Odiseo, horrorizado, lloró.

“¿Cómo cruzaré yo esas tierras de las que ningún mortal vivo ha vuelto?”

Y le expliqué lo que debía hacer.

Así marchó Odiseo en su negra nave, llegando hasta el Hades donde habló con Tiresio y con otras almas que encontró, que le guiaron en la ruta que debía seguir a partir de ese momento. Aún volvió por la isla Odiseo, para enterrar a un compañero que había muerto al caer desde el tejado; sin embargo, también se despidió de mí, y agradecida le relaté los peligros que su nave encontraría, y cuál era la mejor manera de atravesarlos.

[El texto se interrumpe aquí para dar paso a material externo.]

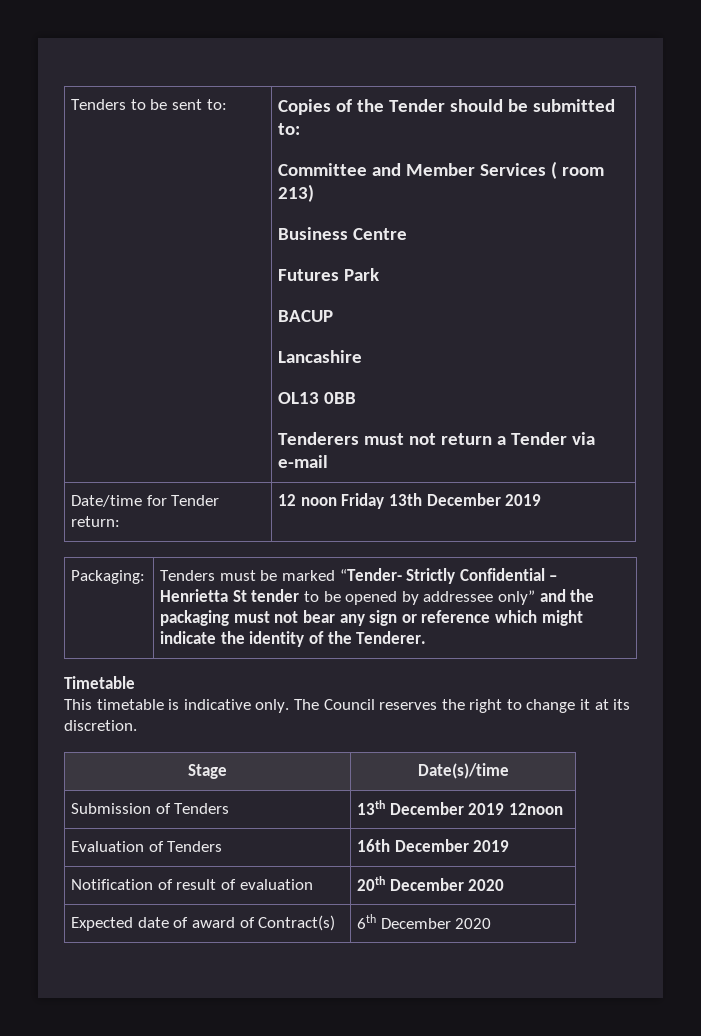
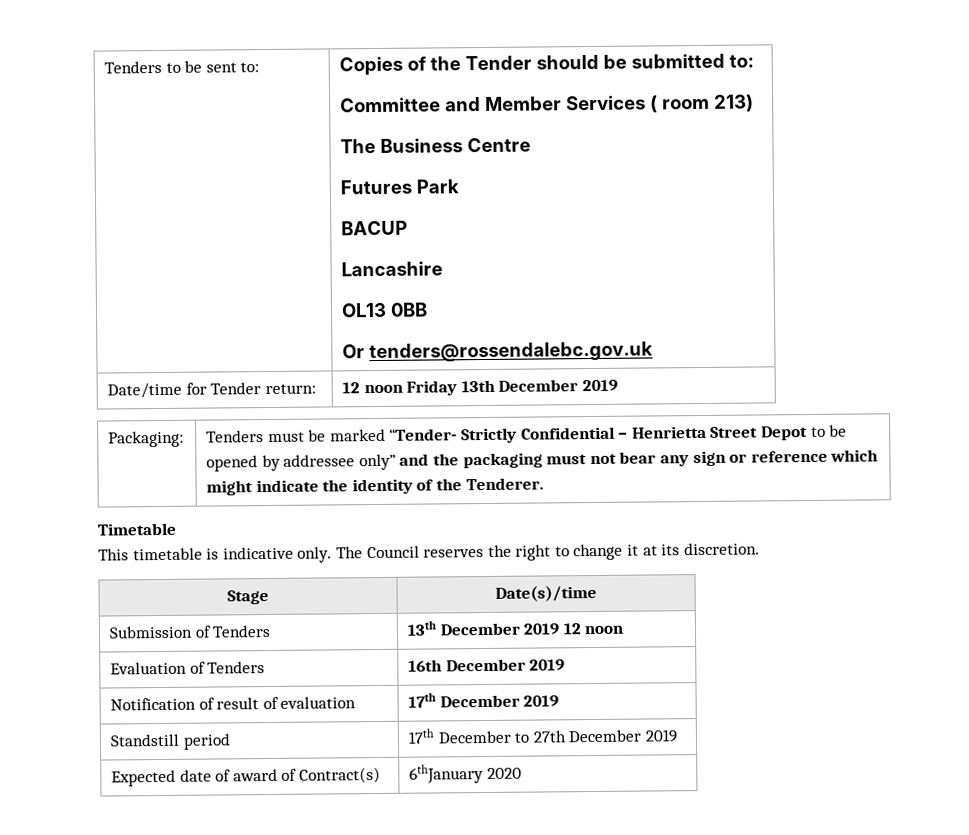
  Tenders to be sent to: | Copies of the Tender should be submitted to:
  Committee and Member Services ( room 213)
- Business Centre
+ The Business Centre
  Futures Park
  BACUP
  Lancashire
  OL13 0BB
- Tenderers must not return a Tender via e-mail
+ Or tenders@rossendalebc.gov.uk
- Packaging: | Tenders must be marked “Tender- Strictly Confidential – Henrietta St tender to be opened by addressee only” and the packaging must not bear any sign or reference which might indicate the identity of the Tenderer.
+ Packaging: | Tenders must be marked “Tender- Strictly Confidential – Henrietta Street Depot to be opened by addressee only” and the packaging must not bear any sign or reference which might indicate the identity of the Tenderer.
- Submission of Tenders | 13th December 2019 12noon
+ Submission of Tenders | 13th December 2019 12 noon
- Notification of result of evaluation | 20th December 2020
+ Notification of result of evaluation | 17th December 2019
+ Standstill period | 17th December to 27th December 2019
- Expected date of award of Contract(s) | 6th December 2020
+ Expected date of award of Contract(s) | 6thJanuary 2020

Y esa fue la última vez que vi al valiente hijo de Laertes, el muy mañoso Odiseo, de muchas tretas, zarpando en su negra nave hacia su destino. Hasta mí han llegado sus noticias, de cómo se salvó del canto de las Sirenas y de ser devorado por Escila gracias a mis buenos consejos; de cómo llegó hasta la isla de la diosa Calipso, quien le ofreció la inmortalidad a cambio de su amor y consiguió retenerlo aún más que yo, durante siete años, hasta que el Padre de los hombres la obligó a ayudarlo a llegar por fin a su ansiada patria. Aún tuvieron que participar los feacios en su regreso, cuando su nave fue atravesado por un rayo de Zeus.

Y así pasaron veinte años desde la guerra de Ilión hasta el regreso del rey Odiseo a Ítaca; veinte años de los cuales sólo retuve uno, que valió como toda una vida.